First I don't know the literature on the effects of child abuse in adults. It is clear that correlational studies are not going to be able to tell you whether bad outcomes are due to some other factor (genetics, class status, local culture) that is strongly associated with also being abused as a child. But perhaps some of these studies use identical twins, or have found another reliable way to disentangle causality and reliably show that it was specifically the child abuse that caused the later problems. 

Assume that child abuse does cause 'long-lasting psychological damage to the future adult.' Or alternatively lets simply look at the very well attested point that children are better at learning languages than adults. Do either of these outcomes disagree with Bryan Caplan's argument that what you do as a parent doesn't matter very much?

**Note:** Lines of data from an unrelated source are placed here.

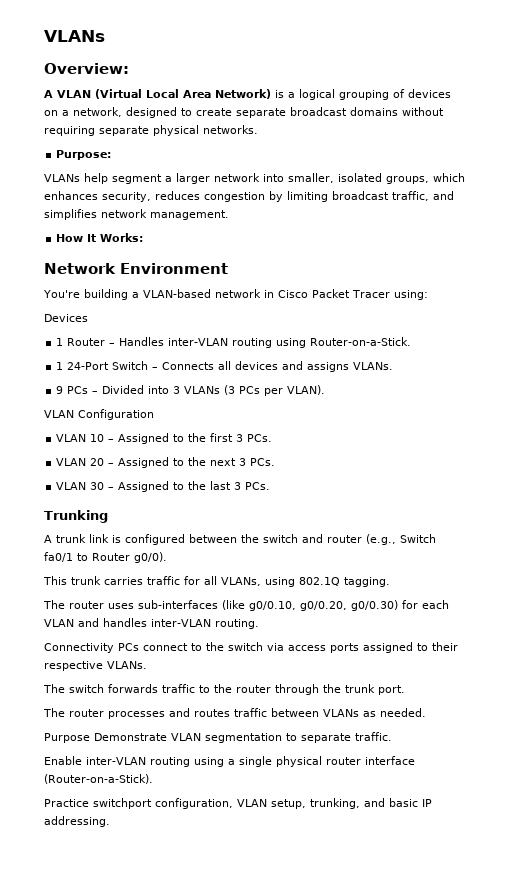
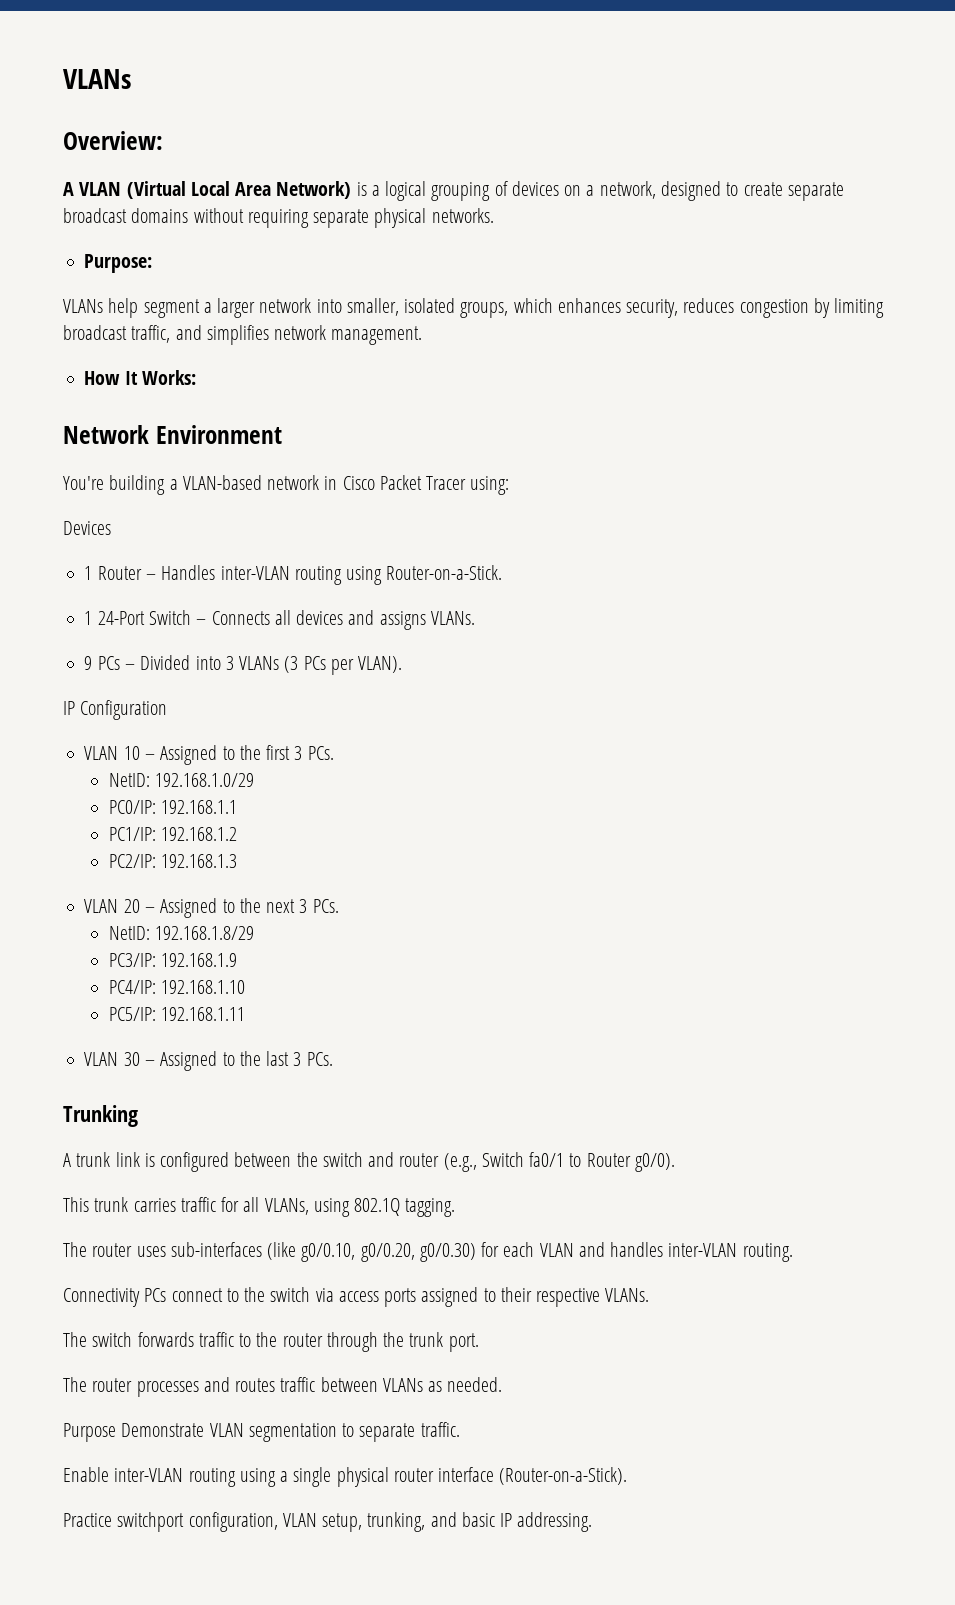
- VLAN Configuration
+ IP Configuration
+ NetID: 192.168.1.0/29
+ PC0/IP: 192.168.1.1
+ PC1/IP: 192.168.1.2
+ PC2/IP: 192.168.1.3
+ NetID: 192.168.1.8/29
+ PC3/IP: 192.168.1.9
+ PC4/IP: 192.168.1.10
+ PC5/IP: 192.168.1.11

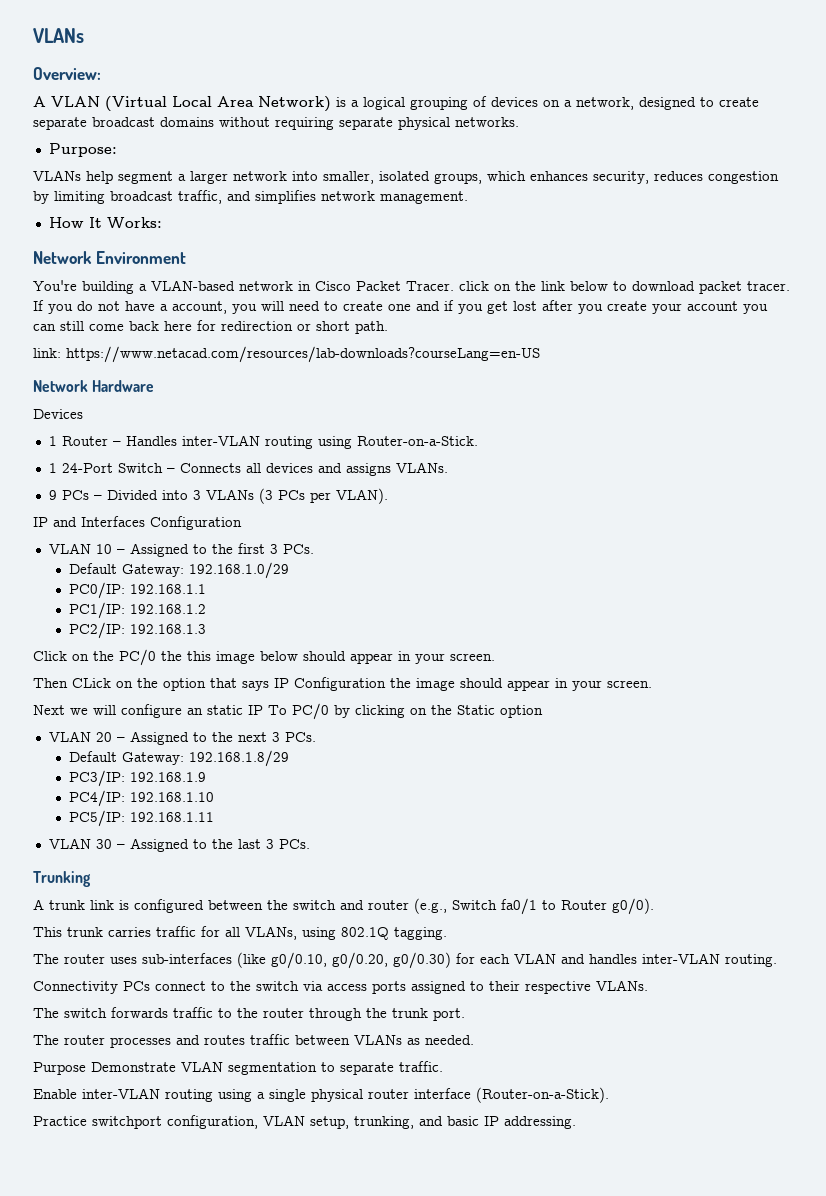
- You're building a VLAN-based network in Cisco Packet Tracer using:
+ You're building a VLAN-based network in Cisco Packet Tracer. click on the link below to download packet tracer. If you do not have a account, you will need to create one and if you get lost after you create your account you can still come back here for redirection or short path.
+ link: https://www.netacad.com/resources/lab-downloads?courseLang=en-US
+ Network Hardware
- IP Configuration
+ IP and Interfaces Configuration
- NetID: 192.168.1.0/29
+ Default Gateway: 192.168.1.0/29
+ Click on the PC/0 the this image below should appear in your screen.
+ Then CLick on the option that says IP Configuration the image should appear in your screen.
+ Next we will configure an static IP To PC/0 by clicking on the Static option
- NetID: 192.168.1.8/29
+ Default Gateway: 192.168.1.8/29

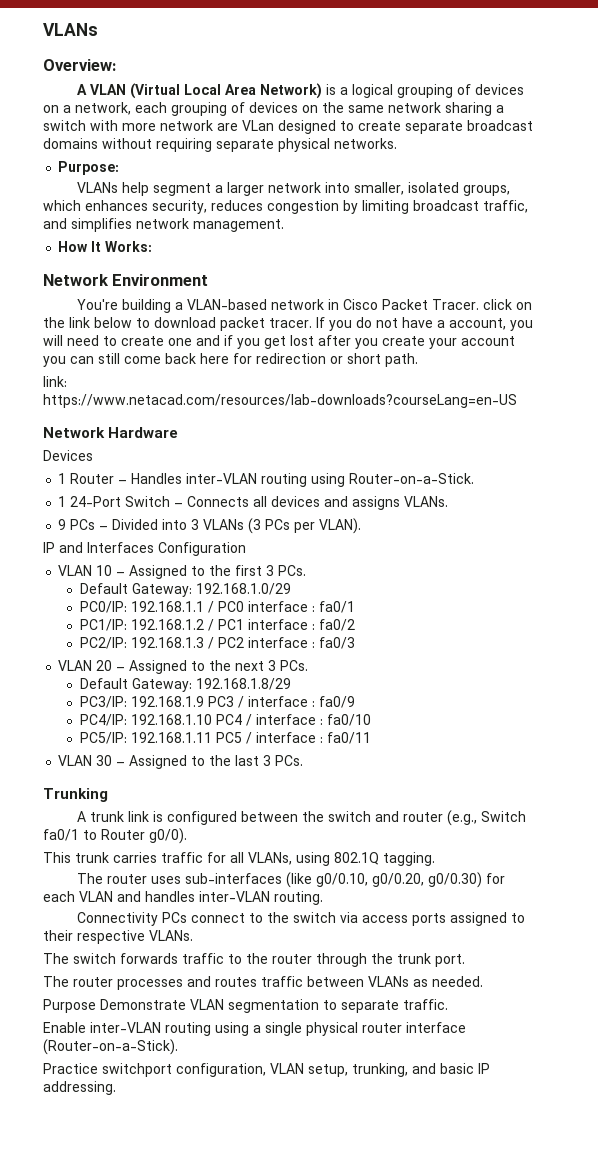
- A VLAN (Virtual Local Area Network) is a logical grouping of devices on a network, designed to create separate broadcast domains without requiring separate physical networks.
+ A VLAN (Virtual Local Area Network) is a logical grouping of devices on a network, each grouping of devices on the same network sharing a switch with more network are VLan designed to create separate broadcast domains without requiring separate physical networks.
- PC0/IP: 192.168.1.1
- PC1/IP: 192.168.1.2
- PC2/IP: 192.168.1.3
- Click on the PC/0 the this image below should appear in your screen.
- Then CLick on the option that says IP Configuration the image should appear in your screen.
- Next we will configure an static IP To PC/0 by clicking on the Static option
+ PC0/IP: 192.168.1.1 / PC0 interface : fa0/1
+ PC1/IP: 192.168.1.2 / PC1 interface : fa0/2
+ PC2/IP: 192.168.1.3 / PC2 interface : fa0/3
- PC3/IP: 192.168.1.9
- PC4/IP: 192.168.1.10
- PC5/IP: 192.168.1.11
+ PC3/IP: 192.168.1.9 PC3 / interface : fa0/9
+ PC4/IP: 192.168.1.10 PC4 / interface : fa0/10
+ PC5/IP: 192.168.1.11 PC5 / interface : fa0/11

I'd argue that Caplan's actual argument is still solid. The reason that it is still solid is that you are referring to long term effects from extreme changes in how the child is treated, rather than from switching from a high stress/ high pressure version of normal middle class parenting to a low stress version of normal middle class parenting. Ie from lots of extra curriculars to a few extra cirriculars. 

The evidence base Caplan depends on with identical twin studies by construction only involves parents who were able to convince an adoption board that they would be responsible. There are unlikely to be very many extremely bad or weird parents in this group. The evidence for the result only holds within this range. And Caplan's claim also was only that you can aim for the low stress part of this range because being a very good parent inside this range doesn't make much difference relative to being a below average parent within this range.

Replies from: Vanilla_cabs
comment by Vanilla_cabs · 2021-11-10T10:35:56.555Z · LW(p) · GW(p)

I find it misleading that what Caplan calls "variations in parenting" would actually mean "switching from a high stress/ high pressure version of normal middle class parenting to a low stress version of normal middle class parenting". You oppose that very limited definition on the one hand, and "extreme changes in how the child is treated" on the other hand, but there are many third options. Homeschooling, for example. Or raising a child in the countryside as opposed to a crowded city. I have nothing against the limited version of Caplan's argument, but I'm concerned readers might be misled into updating towards a bigger version of the argument.

comment by BrandonKMLee (brandonkmlee) · 2021-11-09T01:52:58.859Z · LW(p) · GW(p)

Some questions regarding Personality: If IQ (often a sub-in for Openness), Conscientiousness and Agreeableness are often more likely to be closer to genetics, what about Extraversion and Emotional Stability? Those two effect organizational efficiency (similar to Agreeableness).

Also, the nature vs nurture debate table did not include anything on sexual selection (age of sexual debut, sexual activity, mating vs parenting effort), which can affect multi-generational planning. Some postulated that fraternal birth order and birth control use can mutate one's personality, leading to more varied results.